L’Opera Musicale italiana non è costituita solo dalla musica della partitura e dalle parole del libretto bensì anche e soprattutto dal contesto storico, dal costume ambientale, dai modi, dal linguaggio del corpo, dalla intrinseca drammaturgia antropologica e sociale, tutti elementi irrinunciabili e intransitivi che ne fanno lo spirito del tempo e perciò l’Opera messa in scena, nel suo specifico tema e titolo, nella sua capacità di raccontarci di sé oltre le mode.
Le regie contemporanee che spostano i fatti storici ai nostri giorni tradiscono l’essenza stessa dell’Opera, in quanto non ne colgono la profondità drammaturgica non rispettandone il qui ed ora proprio del teatro. Le soluzioni intraprese degli allestimenti, ingiustificatamente tradotti nella storia che non è a loro originaria e dettata dalla necessità artistica del proprio tempo, risultano forzate, semplificate al ribasso, una maniera conformista e omologante della lettura critica del testo.
Perché questo impoverimento continua? Perché le direzioni dei teatri e l’insieme del cast chiamato a svolgere l’opera non dissentono, non si rifiutano a condividere l’imbruttimento dei modi dello stile e il depotenziamento del linguaggio teatrale?

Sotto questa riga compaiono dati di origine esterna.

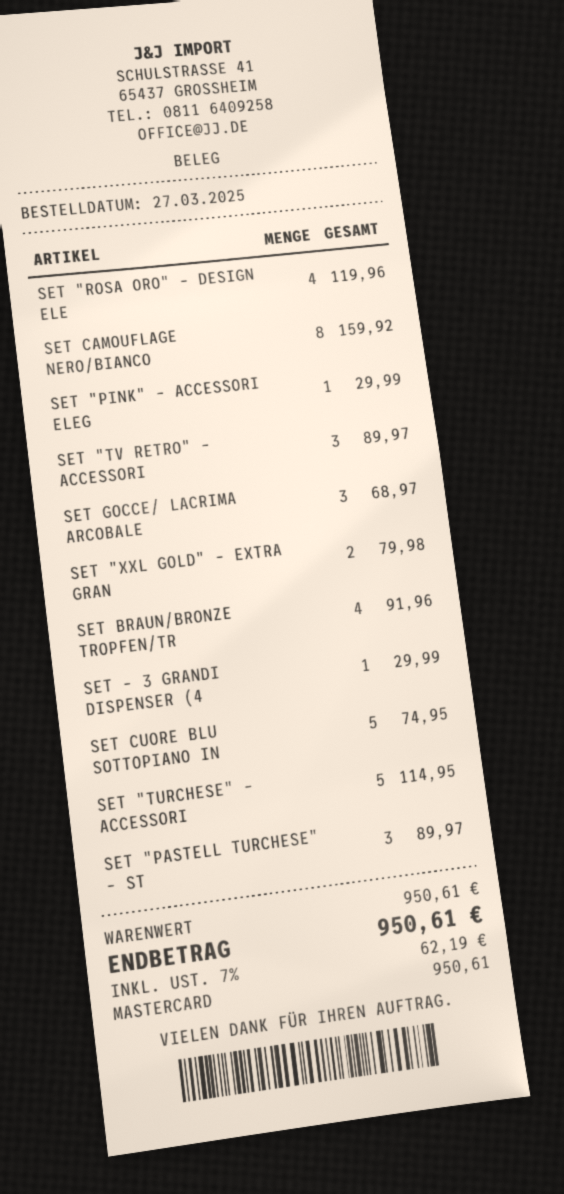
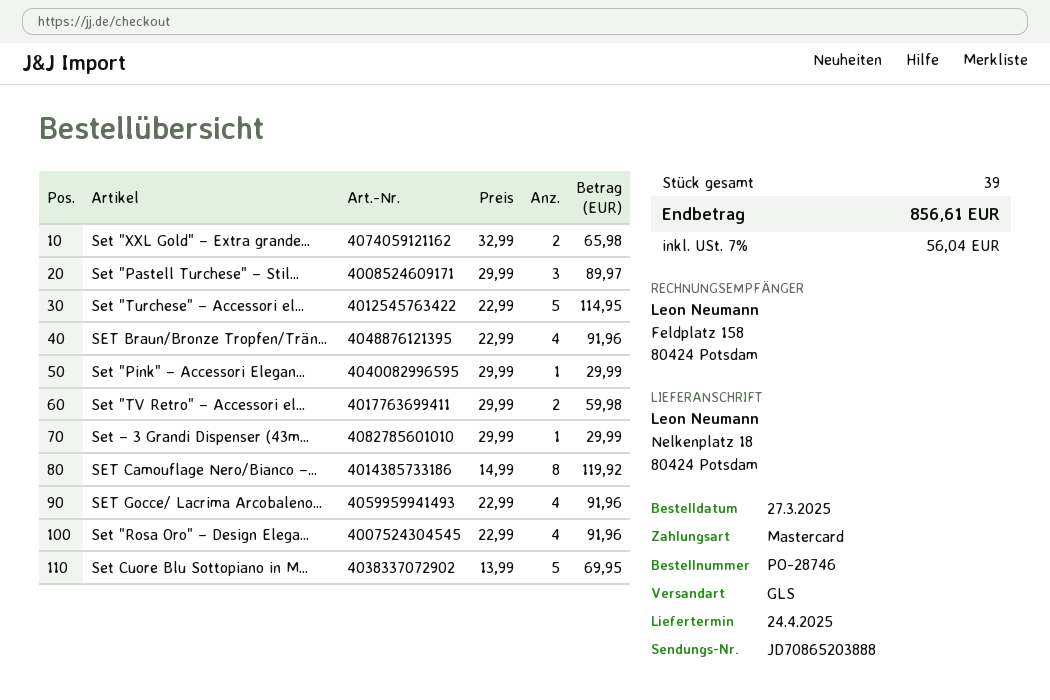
SET "ROSA ORO" – DESIGN ELE: 4 for 119.96 -> 4 for 91.96
SET CAMOUFLAGE NERO/BIANCO: 8 for 159.92 -> 8 for 119.92
SET "TV RETRO" – ACCESSORI: 3 for 89.97 -> 2 for 59.98
SET GOCCE/ LACRIMA ARCOBALE: 3 for 68.97 -> 4 for 91.96
SET "XXL GOLD" – EXTRA GRAN: 2 for 79.98 -> 2 for 65.98
SET CUORE BLU SOTTOPIANO IN: 5 for 74.95 -> 5 for 69.95
tax: 7% = 62.19 -> 7% = 56.04
total: 950.61 -> 856.61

La vera sfida non sarebbe provare a mettere in scena quel tempo a noi lontano, e proprio per questo ricco di fondamenti che ci sono propri, rispettandone l’assoluta identità di modi, riuscendo così ad evocare con le azioni e i sentimenti, il canto e le parole, la magia unica del teatro?

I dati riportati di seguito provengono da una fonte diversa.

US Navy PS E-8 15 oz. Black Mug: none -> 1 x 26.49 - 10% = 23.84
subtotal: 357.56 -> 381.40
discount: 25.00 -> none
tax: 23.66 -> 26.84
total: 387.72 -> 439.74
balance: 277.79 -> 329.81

O è proprio la “Storia” che si vuole cancellare a poco alla volta, occultamente, le radici del nostro passato, per sostituirlo con un’atemporalità priva di riconoscimento dei conflitti delle identità e delle forze in campo tra sentimento e ragione?

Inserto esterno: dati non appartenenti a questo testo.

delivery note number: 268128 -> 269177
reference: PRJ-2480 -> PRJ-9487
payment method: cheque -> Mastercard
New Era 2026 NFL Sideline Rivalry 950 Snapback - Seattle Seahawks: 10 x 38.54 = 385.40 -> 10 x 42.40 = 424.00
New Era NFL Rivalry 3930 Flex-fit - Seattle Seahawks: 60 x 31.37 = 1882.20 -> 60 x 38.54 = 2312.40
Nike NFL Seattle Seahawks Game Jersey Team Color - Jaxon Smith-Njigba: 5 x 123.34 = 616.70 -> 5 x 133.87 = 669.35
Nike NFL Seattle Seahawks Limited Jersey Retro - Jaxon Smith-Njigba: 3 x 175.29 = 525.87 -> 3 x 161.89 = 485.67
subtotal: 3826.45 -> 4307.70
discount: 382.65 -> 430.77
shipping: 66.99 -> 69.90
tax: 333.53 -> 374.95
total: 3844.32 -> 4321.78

Tutto sembra orientarsi a un appiattimento del senso critico a diminuirne il suo esercizio, rendendo quasi unilaterale la scelta di una condotta dominante per un modello culturalmente e vistosamente autoreferenziale.
I messaggi subliminali di massa finalizzati a che solo l’assoluto presente ha valore tendono a rimuovere la memoria e si insinuano nella condotta generale dei progetti culturali e della stessa pratica del fare. Queste scelte registiche tendono a creare un’abitudine conforme a una interpretazione dell’Opera che sarebbe più corretto chiamarla: “liberamente tratta da”. Può essere pigrizia, questione di fondi, generica provocazione, fatto è che ne risulta un avvallare mediocre dell’indagine critica necessaria e auspicabile che l’artista ( il direttore, l’orchestra, il regista ) deve compiere per la nuova messa in scena.
E il pubblico è come se non ci fosse, viene ignorato, deluso nelle sue aspettative di intraprendere un viaggio temporale e spirituale nelle sue origini, al cospetto delle scelte dei padri, dei loro conflitti e della loro umanità; non siamo più chiamati a partecipare, in quanto elemento indispensabile del dramma e della fruizione stendhaliana, parti di quella catarsi che ci mette in discussione nelle nostre azioni, solidali o antagoniste. Frustrando così l’esercitazione del nostro senso critico, questa condotta di una regia, che tradisce se stessa, rinuncia alla sua proprietà di linguaggio, ci inganna, contribuendo all’appiattimento indistinto dell’omologazione di massa; un prodotto da consumo da calendario dei cartelloni e delle recite senza più Storia.